She studied at George Washington University, then Duke University and the University of Washington's Friday Harbor Laboratories.

== Career ==

Downey was an international authority on echinoderms, particularly sea stars, earning her the nickname "The Starfish Lady." While she occasionally studied other groups, such as brittle stars, her work primarily focused on sea stars. Her work with echinoderms began in the 1940s, when she worked briefly at the Duke University Marine Laboratory in North Carolina.

She began her career in Washington, D.C., serving as a civil servant at the Central Intelligence Agency and later at the United States Fish and Wildlife Service. In 1957, she joined the Smithsonian's National Museum of Natural History as a secretary.
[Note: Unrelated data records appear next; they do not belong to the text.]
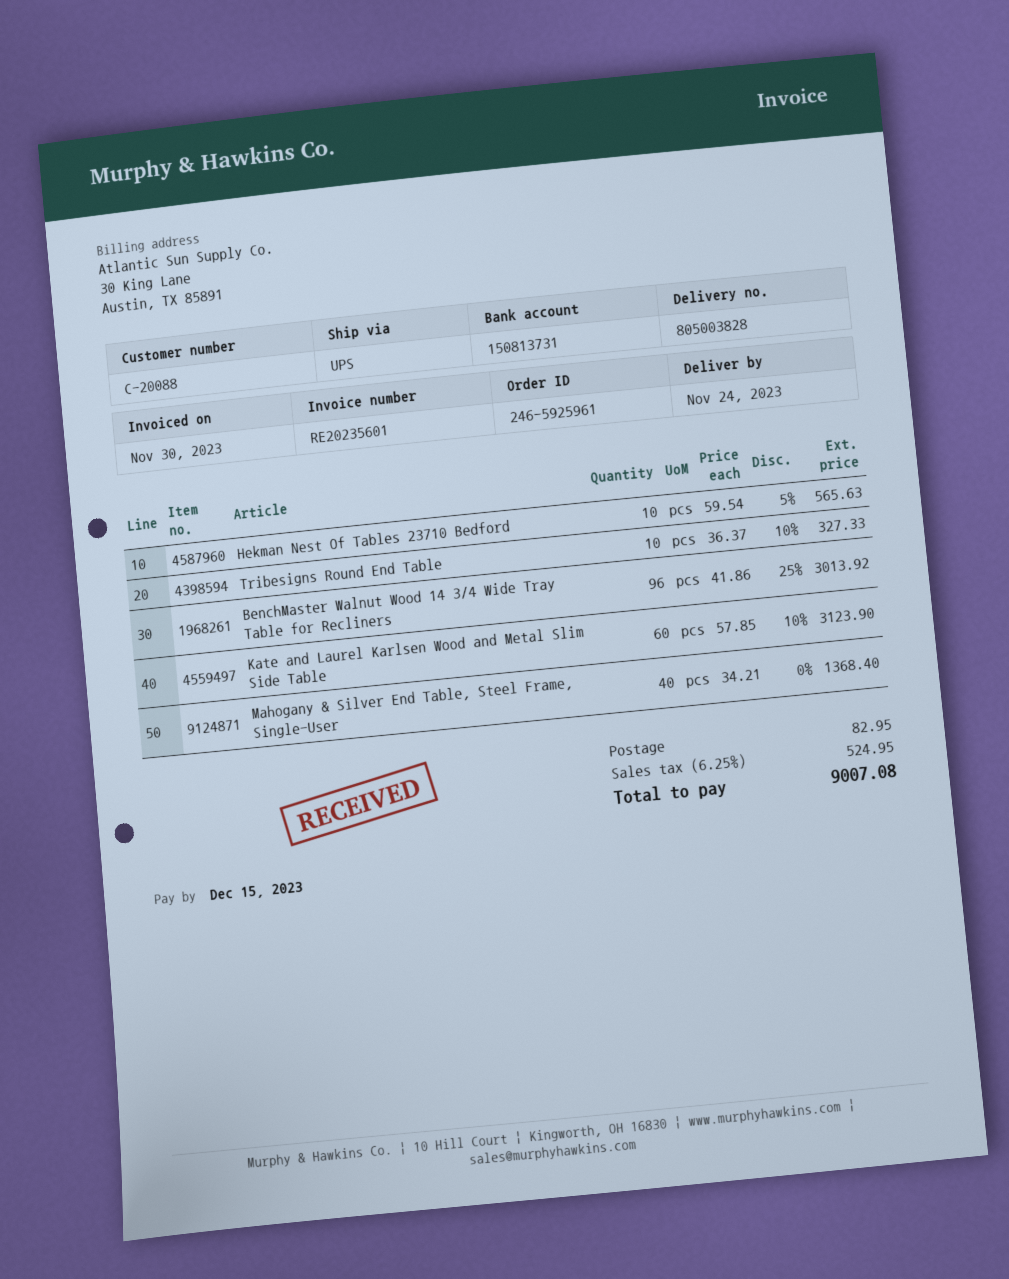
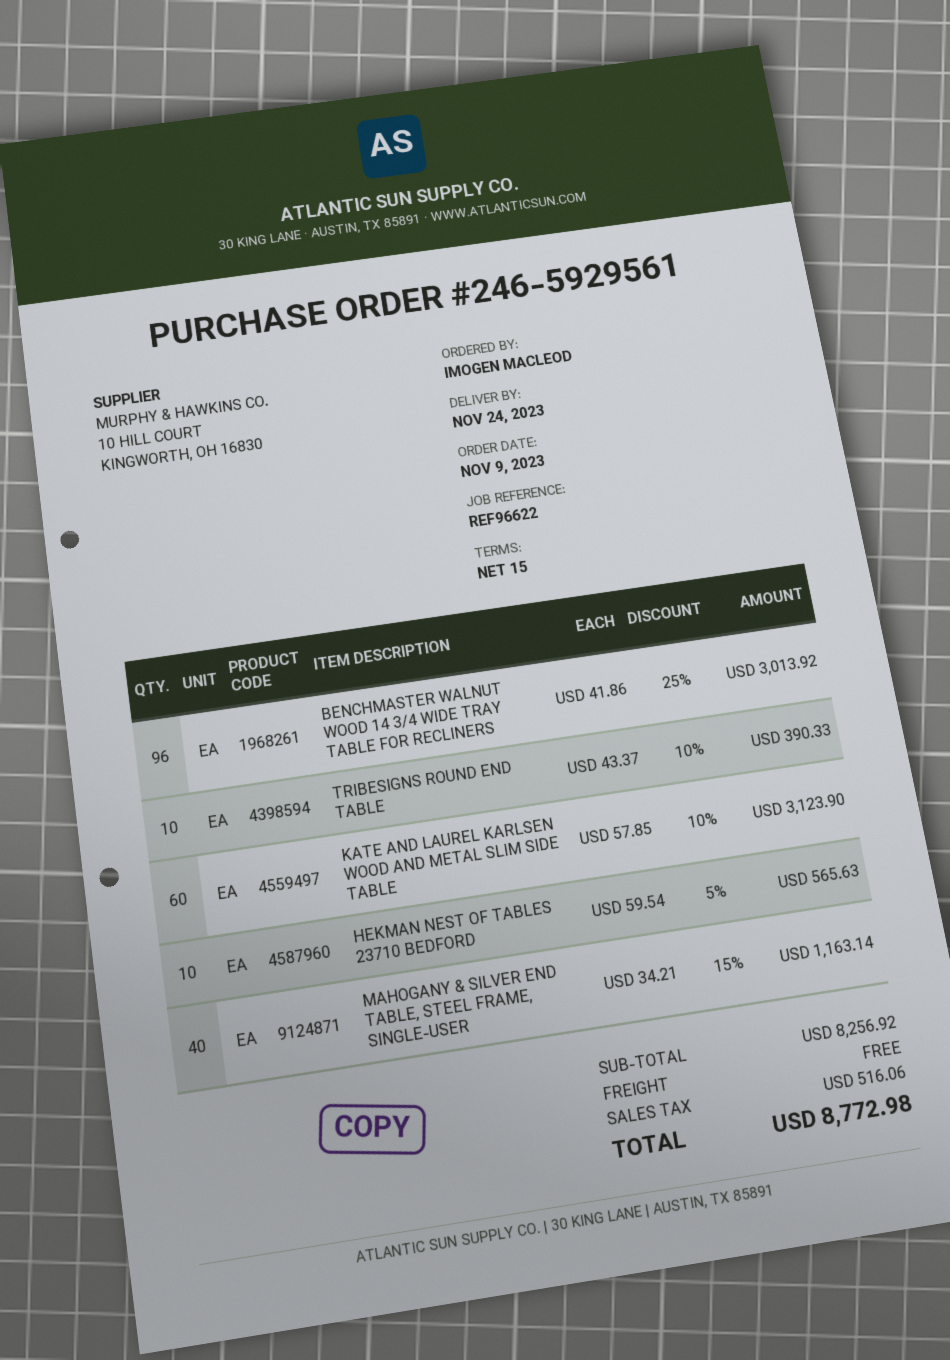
order number: 246-5925961 -> 246-5929561
Tribesigns Round End Table: 10 x 36.37 - 10% = 327.33 -> 10 x 43.37 - 10% = 390.33
Mahogany & Silver End Table, Steel Frame, Single-User: 40 x 34.21 = 1368.40 -> 40 x 34.21 - 15% = 1163.14
shipping: 82.95 -> 0.00
tax: 524.95 -> 516.06
total: 9007.08 -> 8772.98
Over time, she transitioned to a museum technician role, focusing on echinoderms. Her dedication and expertise led to a promotion to museum specialist, where she conducted research on starfish and improved the accessibility of the museum's echinoderm collection. She also authored two comprehensive catalogs, covering echinoids and ophiuroids found in major collections throughout North America, during her 30-year tenure at the museum.

In 1967, she co-founded the Echinoderm Newsletter, and in 1972 she co-organized the first International Echinoderm Conference at the National Museum of Natural History. Downey discovered several new species of sea stars, notably the deep-water Midgardia xandaros, which was confirmed as the world's biggest starfish. In 1992, she published the book Starfishes of the Atlantic. Co-written with Ailsa McGown Clark, it became a classic of the field.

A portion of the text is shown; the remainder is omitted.